__Your goal__
Quote word for word the lines starting at the line with "- last updated: 11/20" and ending at the final line of the entries. Leave out any pictures.

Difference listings
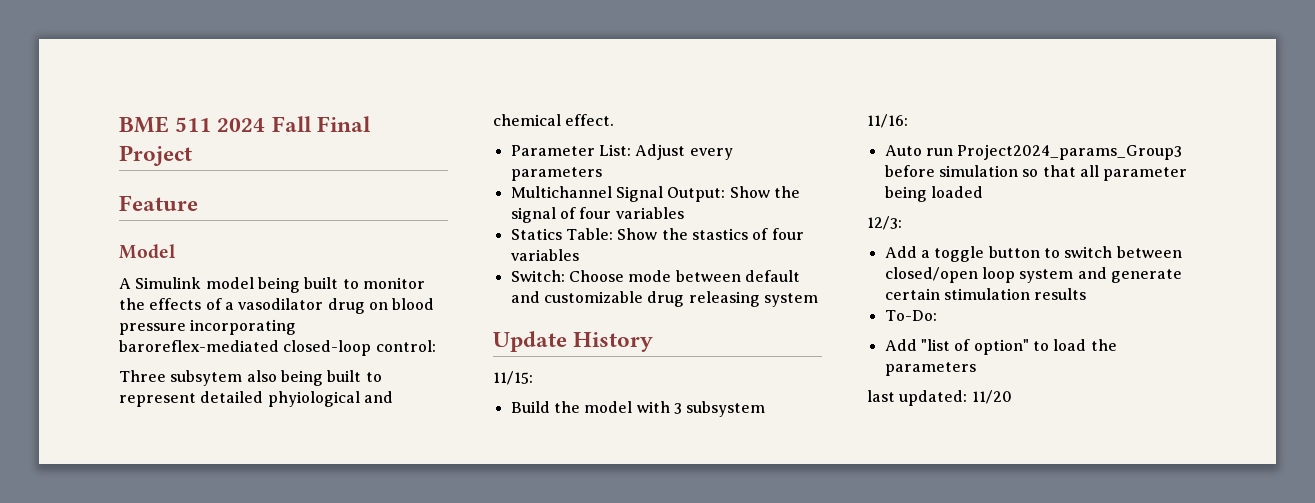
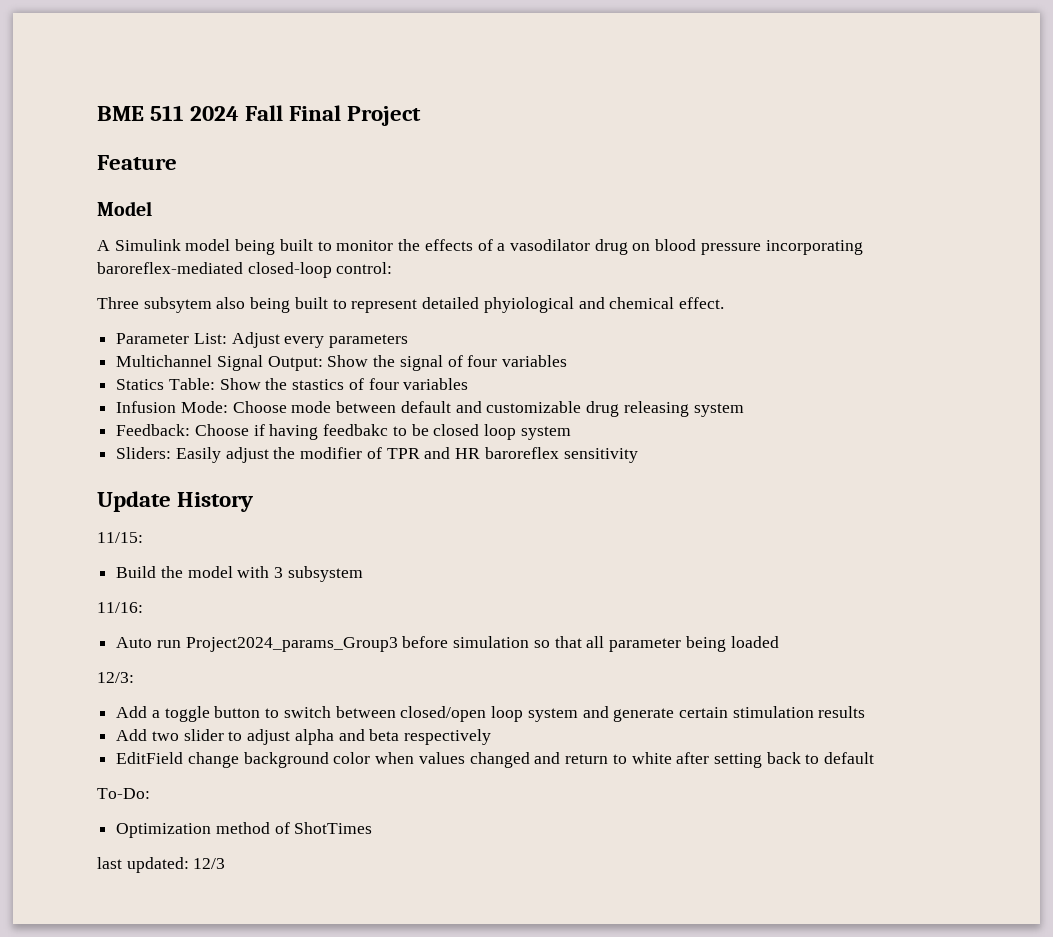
- Switch: Choose mode between default and customizable drug releasing system
+ Infusion Mode: Choose mode between default and customizable drug releasing system
+ Feedback: Choose if having feedbakc to be closed loop system
+ Sliders: Easily adjust the modifier of TPR and HR baroreflex sensitivity
+ Add two slider to adjust alpha and beta respectively
+ EditField change background color when values changed and return to white after setting back to default
  To-Do:
- Add "list of option" to load the parameters
+ Optimization method of ShotTimes
- last updated: 11/20
+ last updated: 12/3

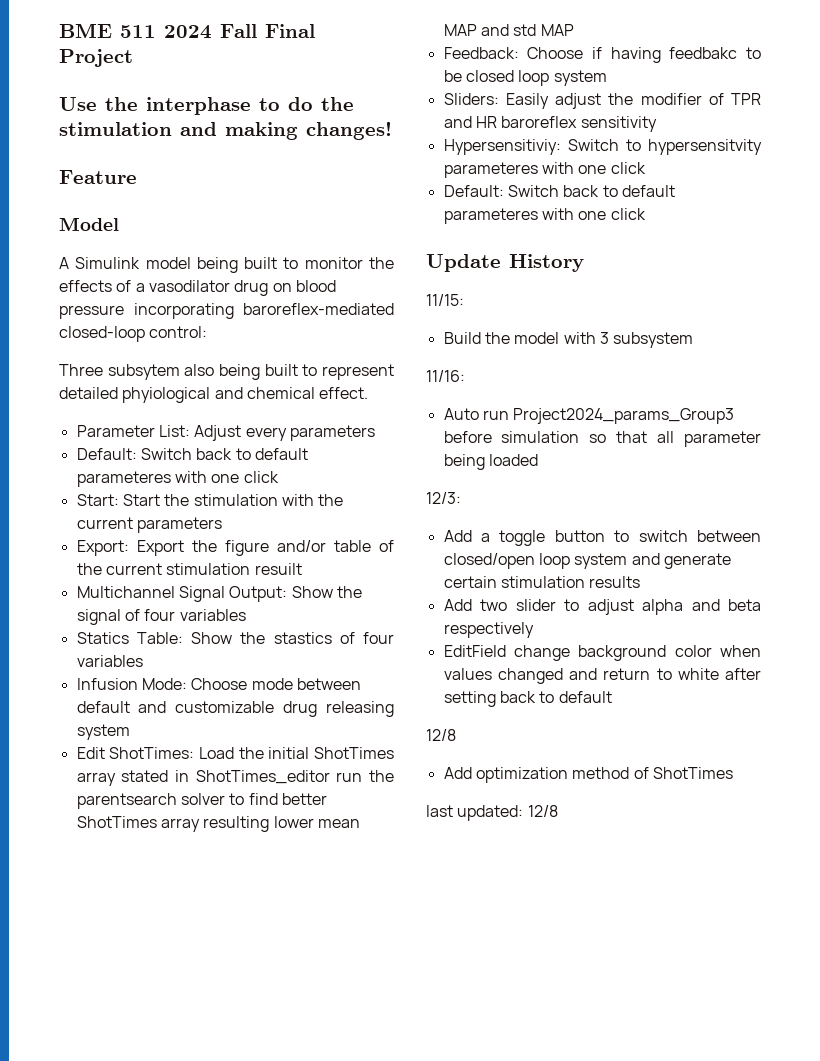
+ Use the interphase to do the stimulation and making changes!
  Parameter List: Adjust every parameters
+ Default: Switch back to default parameteres with one click
+ Start: Start the stimulation with the current parameters
+ Export: Export the figure and/or table of the current stimulation resuilt
+ Edit ShotTimes: Load the initial ShotTimes array stated in ShotTimes_editor run the parentsearch solver to find better ShotTimes array resulting lower mean MAP and std MAP
+ Hypersensitiviy: Switch to hypersensitvity parameteres with one click
+ Default: Switch back to default parameteres with one click
  EditField change background color when values changed and return to white after setting back to default
- To-Do:
- Optimization method of ShotTimes
+ 12/8
+ Add optimization method of ShotTimes
- last updated: 12/3
+ last updated: 12/8

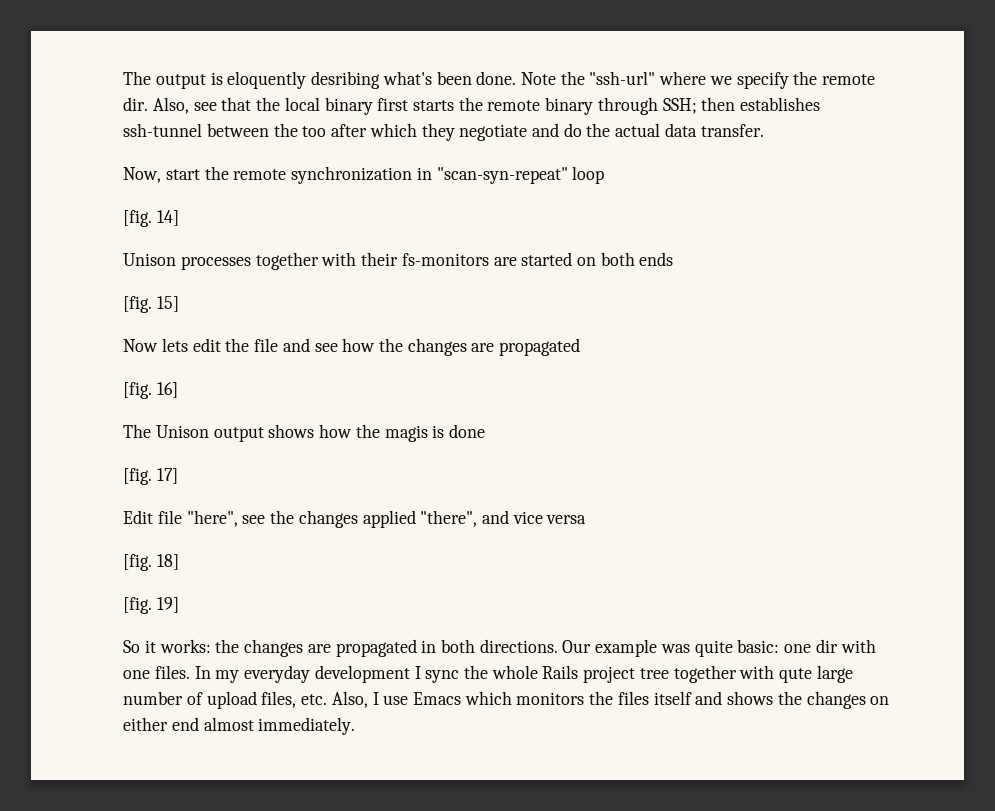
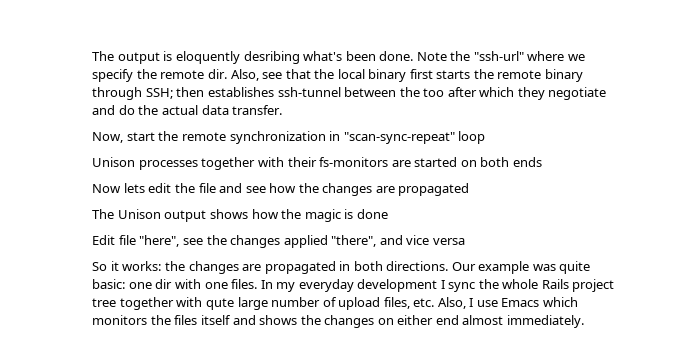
- Now, start the remote synchronization in "scan-syn-repeat" loop
+ Now, start the remote synchronization in "scan-sync-repeat" loop
- [fig. 14]
- [fig. 15]
- [fig. 16]
- The Unison output shows how the magis is done
+ The Unison output shows how the magic is done
- [fig. 17]
- [fig. 18]
- [fig. 19]

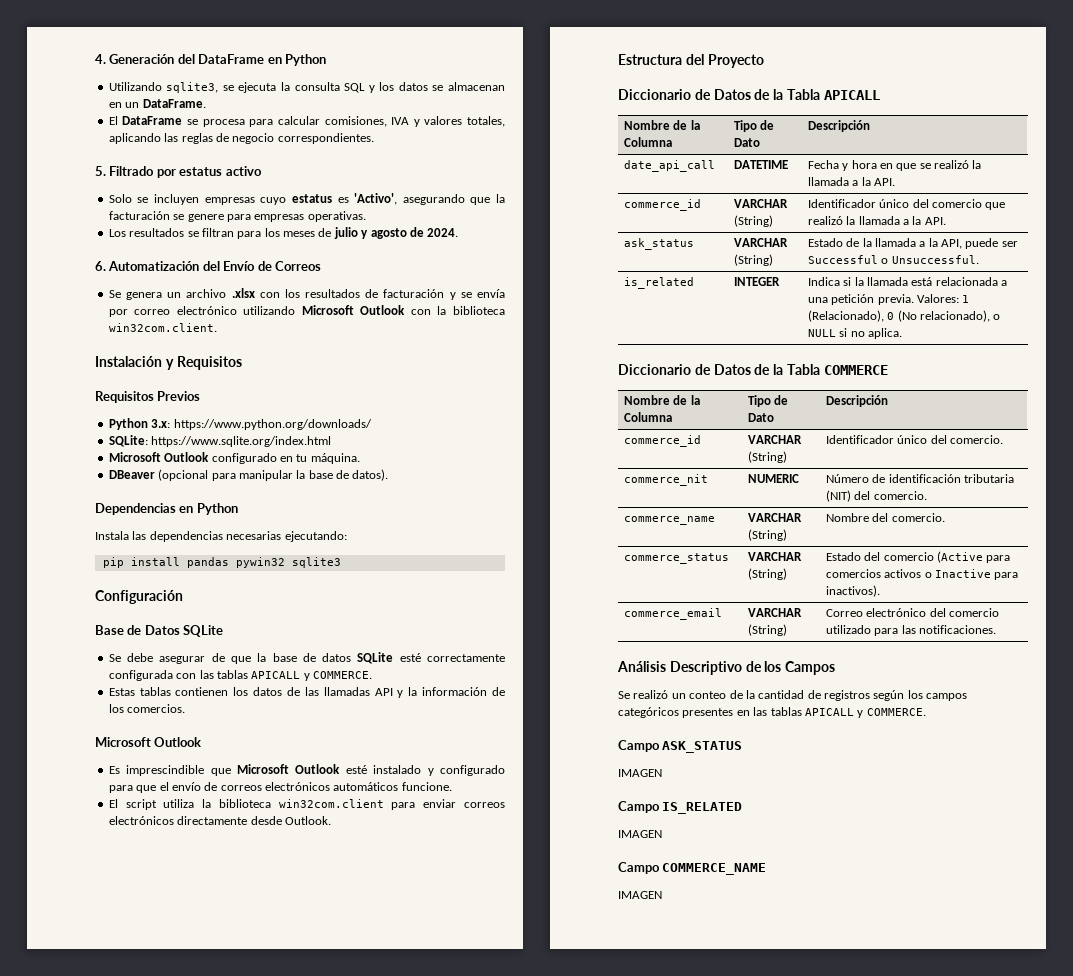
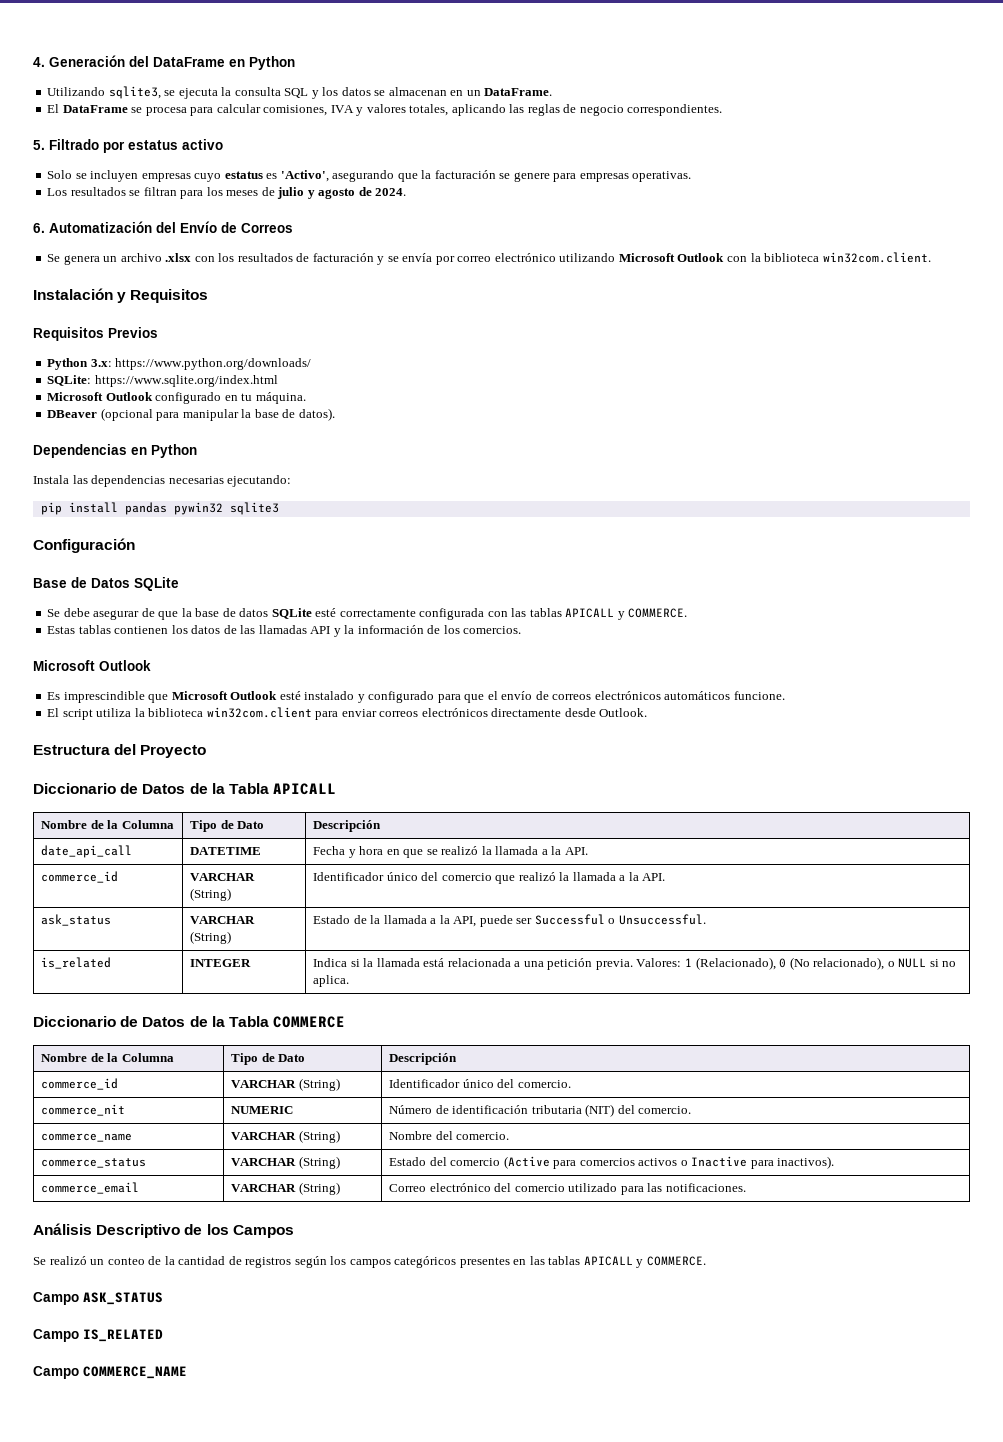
  Campo ASK_STATUS
- IMAGEN
  Campo IS_RELATED
- IMAGEN
  Campo COMMERCE_NAME
- IMAGEN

__Solution to this exercise__
- last updated: 11/20
+ last updated: 12/3

+ Use the interphase to do the stimulation and making changes!
  Parameter List: Adjust every parameters
+ Default: Switch back to default parameteres with one click
+ Start: Start the stimulation with the current parameters
+ Export: Export the figure and/or table of the current stimulation resuilt
+ Edit ShotTimes: Load the initial ShotTimes array stated in ShotTimes_editor run the parentsearch solver to find better ShotTimes array resulting lower mean MAP and std MAP
+ Hypersensitiviy: Switch to hypersensitvity parameteres with one click
+ Default: Switch back to default parameteres with one click
  EditField change background color when values changed and return to white after setting back to default
- To-Do:
- Optimization method of ShotTimes
+ 12/8
+ Add optimization method of ShotTimes
- last updated: 12/3
+ last updated: 12/8

- Now, start the remote synchronization in "scan-syn-repeat" loop
+ Now, start the remote synchronization in "scan-sync-repeat" loop
- [fig. 14]
- [fig. 15]
- [fig. 16]
- The Unison output shows how the magis is done
+ The Unison output shows how the magic is done
- [fig. 17]
- [fig. 18]
- [fig. 19]

  Campo ASK_STATUS
- IMAGEN
  Campo IS_RELATED
- IMAGEN
  Campo COMMERCE_NAME
- IMAGEN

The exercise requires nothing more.